Mutations (heritable changes) and polymorphisms in DNA are the basis of genetic variation. Types of mutations range from changes of a single base pair change in a gene, to deletions or duplications of exons or entire genes. Some mutations involve large alterations of parts of a chromosome or involve an entire chromosome such as a trisomy for chromosome 21. Chromosomal abnormalities cause a significant proportion of genetic disease. They are the leading cause of pregnancy loss and mental retardation. Structural chromosomal abnormalities usually affect several genes and cause phenotypes involving malformations and dysfunction of several organ systems. With the exception of chromosomal translocations, structural chromosomal abnormalities would be a rare cause of a phenotype dominated by a dysfunction in a single neurological system without dysmorphological features or involvement of other organ systems.

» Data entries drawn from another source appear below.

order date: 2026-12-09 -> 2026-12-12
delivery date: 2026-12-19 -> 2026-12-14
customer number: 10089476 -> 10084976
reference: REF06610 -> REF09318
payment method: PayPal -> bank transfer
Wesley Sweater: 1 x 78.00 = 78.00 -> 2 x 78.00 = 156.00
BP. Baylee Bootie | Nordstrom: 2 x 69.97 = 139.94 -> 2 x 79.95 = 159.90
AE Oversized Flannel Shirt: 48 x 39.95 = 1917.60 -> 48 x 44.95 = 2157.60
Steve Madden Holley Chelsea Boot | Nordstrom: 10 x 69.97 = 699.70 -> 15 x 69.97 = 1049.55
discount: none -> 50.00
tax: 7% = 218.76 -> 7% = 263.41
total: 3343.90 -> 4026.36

Mutations that affect single genes are most commonly located in the coding region of genes, at intron-exon boundaries, or in regulatory sequences. These changes can be due to changes of single base pairs, or insertions/deletions of one or multiple base pairs. Single base pair substitutions, also called point mutations, result when a single base pair is replaced by another. Many single base pair mutations, even when located in the coding region of a gene, may not change the amino acid sequence owing to the redundancy of the genetic code. These are often located in the third position of a codon, and are called silent substitutions. Although a base pair substitution may not change the amino acid sequence, it may nevertheless cause disease by introducing cryptic splice signals.
Most amino acid changes are not pathogenic. In particular, when the amino acid change is conservative (substitution with a similar amino acid), the resulting protein may represent a normal variant and have normal function. At times, it may be difficult to distinguish a normal variant from a sequence change causing disease, especially when the function of a protein is poorly understood.

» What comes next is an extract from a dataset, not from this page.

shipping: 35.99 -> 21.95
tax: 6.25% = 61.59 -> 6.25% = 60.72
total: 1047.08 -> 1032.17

Deletions or insertions of one or several base pairs of DNA represent another mutation type. If the change involves three base pairs or a multiple thereof, amino acids are added or deleted from the protein, but the reading frame and the remainder of the protein remain intact. Deletion of a single GAG codon in torsin is sufficient to cause dystonia type I (DYT1).10 Deletions/insertions that are not a multiple of three will alter the reading frame and the resulting amino acid sequence downstream of the deletion/insertion. This change in the reading frame (frameshift mutations) usually results in a shortened polypeptide, because the frameshift will result in the recognition of a premature stop codon.
MOLECULAR GENETIC TOOLS
The array of tools and techniques used in molecular genetics could fill many book volumes.11,12 For the purpose of this review, we will focus on two basic techniques that are regularly used for DNA based diagnosis, the polymerase chain reaction (PCR) and DNA sequencing. Genetic tests are certainly not limited to the analysis of DNA; metabolic disorders have long been diagnosed by determination of enzyme activity.
Polymerase chain reaction
Molecular biology was revolutionised by the introduction of PCR.13,14 In an ingeniously simple procedure, PCR combines the sequence specificity of restriction enzymes with amplification of DNA fragments, previously only possible by cloning of restriction fragments. Sequence specificity is provided by the annealing of oligonucleotide probes complementary to the DNA sequence of interest (also called a DNA oligonucleotide primer). Amplification is achieved by repeated rounds of oligonucleotide primed DNA synthesis (fig 2). The specificity of PCR is primarily determined by the annealing temperature. When the annealing temperature is lowered, the primers will anneal to DNA sequences that are not perfectly matched, and other fragments may be amplified.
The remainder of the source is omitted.